The answer must be the full listing, reproduced word for word.

• **DATA UNDER STUDY**:
_ _ _ _ _

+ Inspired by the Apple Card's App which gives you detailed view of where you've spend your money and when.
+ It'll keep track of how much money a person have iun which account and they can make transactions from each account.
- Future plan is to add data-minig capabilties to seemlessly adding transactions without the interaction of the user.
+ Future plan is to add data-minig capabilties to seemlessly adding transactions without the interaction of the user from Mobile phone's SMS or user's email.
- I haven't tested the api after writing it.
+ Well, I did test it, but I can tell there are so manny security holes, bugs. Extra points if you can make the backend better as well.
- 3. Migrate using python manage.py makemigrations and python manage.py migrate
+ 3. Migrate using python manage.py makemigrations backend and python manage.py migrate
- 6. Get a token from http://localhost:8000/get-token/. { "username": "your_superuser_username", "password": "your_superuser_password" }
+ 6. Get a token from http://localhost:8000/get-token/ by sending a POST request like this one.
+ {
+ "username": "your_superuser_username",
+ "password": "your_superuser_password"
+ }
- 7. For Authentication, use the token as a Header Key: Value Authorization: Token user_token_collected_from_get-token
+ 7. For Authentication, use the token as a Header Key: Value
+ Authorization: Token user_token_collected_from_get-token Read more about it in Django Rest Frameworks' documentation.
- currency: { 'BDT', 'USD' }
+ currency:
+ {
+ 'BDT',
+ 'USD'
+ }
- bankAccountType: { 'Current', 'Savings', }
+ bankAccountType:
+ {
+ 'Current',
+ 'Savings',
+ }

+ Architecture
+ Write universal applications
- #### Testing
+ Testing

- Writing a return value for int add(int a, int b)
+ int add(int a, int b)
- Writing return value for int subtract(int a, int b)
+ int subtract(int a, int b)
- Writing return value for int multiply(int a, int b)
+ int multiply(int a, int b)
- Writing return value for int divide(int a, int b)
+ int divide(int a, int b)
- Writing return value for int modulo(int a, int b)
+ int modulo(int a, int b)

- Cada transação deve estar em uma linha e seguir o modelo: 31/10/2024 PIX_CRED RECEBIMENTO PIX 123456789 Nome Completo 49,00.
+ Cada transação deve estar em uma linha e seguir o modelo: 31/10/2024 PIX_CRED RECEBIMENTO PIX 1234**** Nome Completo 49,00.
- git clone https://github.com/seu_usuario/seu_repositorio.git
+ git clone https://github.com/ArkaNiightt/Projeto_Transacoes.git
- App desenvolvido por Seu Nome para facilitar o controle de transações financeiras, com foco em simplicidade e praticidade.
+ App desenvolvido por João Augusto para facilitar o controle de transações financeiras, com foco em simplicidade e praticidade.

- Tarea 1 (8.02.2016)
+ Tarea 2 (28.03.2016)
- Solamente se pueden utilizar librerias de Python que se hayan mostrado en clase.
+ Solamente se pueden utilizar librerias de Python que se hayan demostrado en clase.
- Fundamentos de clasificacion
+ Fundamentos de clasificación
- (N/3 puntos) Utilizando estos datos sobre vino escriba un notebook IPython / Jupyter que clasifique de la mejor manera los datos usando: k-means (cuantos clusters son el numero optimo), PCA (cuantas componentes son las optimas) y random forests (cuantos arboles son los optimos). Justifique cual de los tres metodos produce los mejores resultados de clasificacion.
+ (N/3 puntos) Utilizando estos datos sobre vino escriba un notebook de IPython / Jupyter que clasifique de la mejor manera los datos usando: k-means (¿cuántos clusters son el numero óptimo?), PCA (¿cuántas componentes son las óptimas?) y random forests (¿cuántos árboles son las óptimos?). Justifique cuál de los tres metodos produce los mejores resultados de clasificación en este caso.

_ _ _ _ _

• **YOUR RESPONSE**:
+ Inspired by the Apple Card's App which gives you detailed view of where you've spend your money and when.
+ It'll keep track of how much money a person have iun which account and they can make transactions from each account.
- Future plan is to add data-minig capabilties to seemlessly adding transactions without the interaction of the user.
+ Future plan is to add data-minig capabilties to seemlessly adding transactions without the interaction of the user from Mobile phone's SMS or user's email.
- I haven't tested the api after writing it.
+ Well, I did test it, but I can tell there are so manny security holes, bugs. Extra points if you can make the backend better as well.
- 3. Migrate using python manage.py makemigrations and python manage.py migrate
+ 3. Migrate using python manage.py makemigrations backend and python manage.py migrate
- 6. Get a token from http://localhost:8000/get-token/. { "username": "your_superuser_username", "password": "your_superuser_password" }
+ 6. Get a token from http://localhost:8000/get-token/ by sending a POST request like this one.
+ {
+ "username": "your_superuser_username",
+ "password": "your_superuser_password"
+ }
- 7. For Authentication, use the token as a Header Key: Value Authorization: Token user_token_collected_from_get-token
+ 7. For Authentication, use the token as a Header Key: Value
+ Authorization: Token user_token_collected_from_get-token Read more about it in Django Rest Frameworks' documentation.
- currency: { 'BDT', 'USD' }
+ currency:
+ {
+ 'BDT',
+ 'USD'
+ }
- bankAccountType: { 'Current', 'Savings', }
+ bankAccountType:
+ {
+ 'Current',
+ 'Savings',
+ }

+ Architecture
+ Write universal applications
- #### Testing
+ Testing

- Writing a return value for int add(int a, int b)
+ int add(int a, int b)
- Writing return value for int subtract(int a, int b)
+ int subtract(int a, int b)
- Writing return value for int multiply(int a, int b)
+ int multiply(int a, int b)
- Writing return value for int divide(int a, int b)
+ int divide(int a, int b)
- Writing return value for int modulo(int a, int b)
+ int modulo(int a, int b)

- Cada transação deve estar em uma linha e seguir o modelo: 31/10/2024 PIX_CRED RECEBIMENTO PIX 123456789 Nome Completo 49,00.
+ Cada transação deve estar em uma linha e seguir o modelo: 31/10/2024 PIX_CRED RECEBIMENTO PIX 1234**** Nome Completo 49,00.
- git clone https://github.com/seu_usuario/seu_repositorio.git
+ git clone https://github.com/ArkaNiightt/Projeto_Transacoes.git
- App desenvolvido por Seu Nome para facilitar o controle de transações financeiras, com foco em simplicidade e praticidade.
+ App desenvolvido por João Augusto para facilitar o controle de transações financeiras, com foco em simplicidade e praticidade.

- Tarea 1 (8.02.2016)
+ Tarea 2 (28.03.2016)
- Solamente se pueden utilizar librerias de Python que se hayan mostrado en clase.
+ Solamente se pueden utilizar librerias de Python que se hayan demostrado en clase.
- Fundamentos de clasificacion
+ Fundamentos de clasificación
- (N/3 puntos) Utilizando estos datos sobre vino escriba un notebook IPython / Jupyter que clasifique de la mejor manera los datos usando: k-means (cuantos clusters son el numero optimo), PCA (cuantas componentes son las optimas) y random forests (cuantos arboles son los optimos). Justifique cual de los tres metodos produce los mejores resultados de clasificacion.
+ (N/3 puntos) Utilizando estos datos sobre vino escriba un notebook de IPython / Jupyter que clasifique de la mejor manera los datos usando: k-means (¿cuántos clusters son el numero óptimo?), PCA (¿cuántas componentes son las óptimas?) y random forests (¿cuántos árboles son las óptimos?). Justifique cuál de los tres metodos produce los mejores resultados de clasificación en este caso.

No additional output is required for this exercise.